Interactive Research Demo

Unicode Steganography

by Patrick Vuscan

How invisible characters and visual lookalikes can carry secret messages through ordinary text, and what that means for LLM safety.

A sufficiently capable model could embed covert signals in its outputs, invisible to human readers but recoverable by another model or process.
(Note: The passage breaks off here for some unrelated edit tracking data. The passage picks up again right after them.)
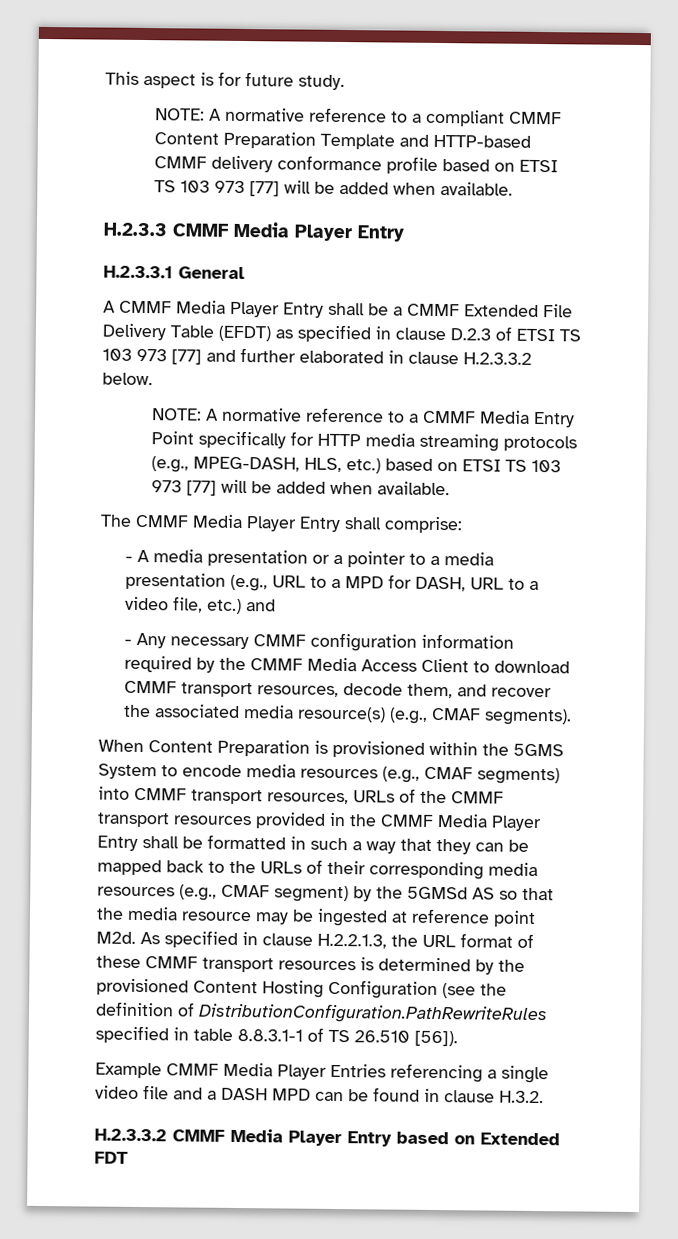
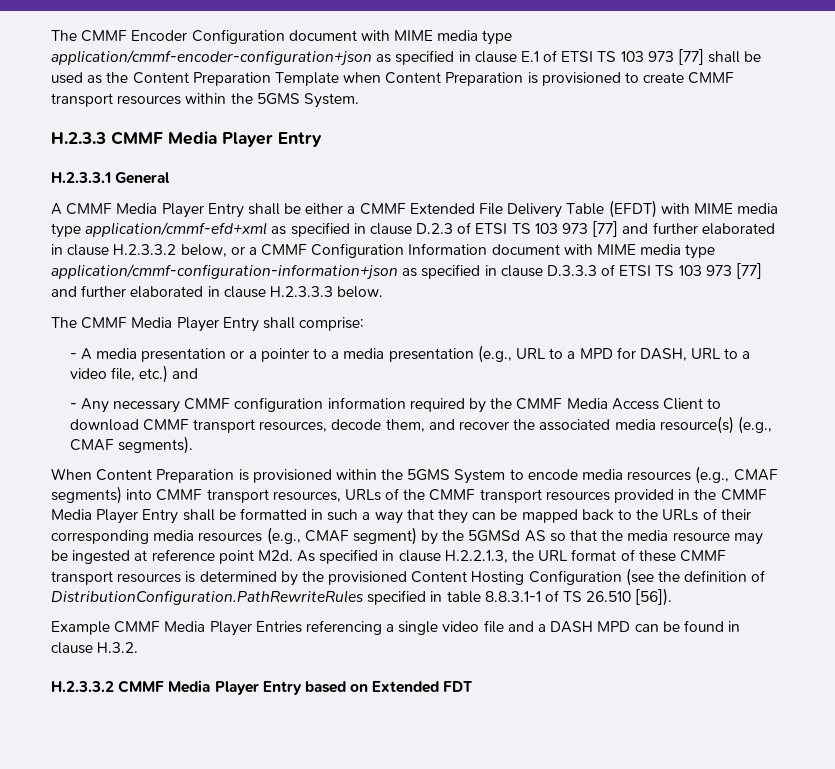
- This aspect is for future study.
- NOTE: A normative reference to a compliant CMMF Content Preparation Template and HTTP-based CMMF delivery conformance profile based on ETSI TS 103 973 [77] will be added when available.
+ The CMMF Encoder Configuration document with MIME media type application/cmmf-encoder-configuration+json as specified in clause E.1 of ETSI TS 103 973 [77] shall be used as the Content Preparation Template when Content Preparation is provisioned to create CMMF transport resources within the 5GMS System.
- A CMMF Media Player Entry shall be a CMMF Extended File Delivery Table (EFDT) as specified in clause D.2.3 of ETSI TS 103 973 [77] and further elaborated in clause H.2.3.3.2 below.
- NOTE: A normative reference to a CMMF Media Entry Point specifically for HTTP media streaming protocols (e.g., MPEG-DASH, HLS, etc.) based on ETSI TS 103 973 [77] will be added when available.
+ A CMMF Media Player Entry shall be either a CMMF Extended File Delivery Table (EFDT) with MIME media type application/cmmf-efd+xml as specified in clause D.2.3 of ETSI TS 103 973 [77] and further elaborated in clause H.2.3.3.2 below, or a CMMF Configuration Information document with MIME media type application/cmmf-configuration-information+json as specified in clause D.3.3.3 of ETSI TS 103 973 [77] and further elaborated in clause H.2.3.3.3 below.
Try it yourself below.

Technique Comparison

Both methods hide data inside normal-looking text, but they have different tradeoffs around detectability, capacity, and robustness.

Zero-Width Characters
Homoglyph Substitution
Detectability
Trivially flagged by any Unicode scanner or hex editor. The non-printable code points are a dead giveaway.
Harder to catch without a Latin↔Cyrillic reference. The characters render identically, and most spell-checkers accept them.
Bandwidth
High: any carrier works. The hidden stream is carrier-agnostic and scales with message length.
Low: capped by the number of substitutable characters in the carrier. Only 21 Latin↔Cyrillic pairs exist in this implementation.
Robustness
Fragile. Slack, Twitter/X, and many email clients strip zero-width characters before storing or displaying text.
Durable. Cyrillic lookalikes survive copy-paste on essentially every platform. No common stripping heuristic targets them.

Why This Matters for AI Safety

LLM steganography is a concrete example of how AI deception could work in practice. Both techniques demonstrated above fool human readers, but neither survives a scanner built to look for them: a Unicode category check catches zero-width characters, and a homoglyph alphabet check catches Cyrillic substitutions.

The harder question for AI alignment is whether a model could invent an encoding that passes human review and beats automated scanners it hasn't seen before.